» Provided information
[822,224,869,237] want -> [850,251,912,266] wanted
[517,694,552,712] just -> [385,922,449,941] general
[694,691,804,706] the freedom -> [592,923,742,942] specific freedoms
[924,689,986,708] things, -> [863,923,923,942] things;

==

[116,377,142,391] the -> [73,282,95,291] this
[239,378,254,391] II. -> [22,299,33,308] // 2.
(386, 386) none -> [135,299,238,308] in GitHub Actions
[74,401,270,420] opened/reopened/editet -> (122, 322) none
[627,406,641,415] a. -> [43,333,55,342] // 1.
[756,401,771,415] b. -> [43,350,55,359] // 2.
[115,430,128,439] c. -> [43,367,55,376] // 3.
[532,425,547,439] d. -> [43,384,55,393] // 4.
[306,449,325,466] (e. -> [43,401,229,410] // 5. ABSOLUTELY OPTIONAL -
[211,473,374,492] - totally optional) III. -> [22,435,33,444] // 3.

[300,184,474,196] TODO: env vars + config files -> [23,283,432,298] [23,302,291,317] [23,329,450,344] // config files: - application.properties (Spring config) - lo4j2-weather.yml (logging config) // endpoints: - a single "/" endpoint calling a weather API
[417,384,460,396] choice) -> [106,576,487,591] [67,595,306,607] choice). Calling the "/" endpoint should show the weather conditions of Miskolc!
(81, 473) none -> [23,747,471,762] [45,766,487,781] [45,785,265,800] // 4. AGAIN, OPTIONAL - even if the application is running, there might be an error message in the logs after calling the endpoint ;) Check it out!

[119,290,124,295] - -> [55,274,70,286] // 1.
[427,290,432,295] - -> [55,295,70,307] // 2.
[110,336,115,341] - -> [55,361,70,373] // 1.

» What to work on
Take the stretch of lines above from the one containing "[822,224,869,237] want ->" through the one containing "[924,689,986,708] things, ->" and repeat it exactly, adding no other line.

» Answer for this exercise
[822,224,869,237] want -> [850,251,912,266] wanted
[517,694,552,712] just -> [385,922,449,941] general
[694,691,804,706] the freedom -> [592,923,742,942] specific freedoms
[924,689,986,708] things, -> [863,923,923,942] things;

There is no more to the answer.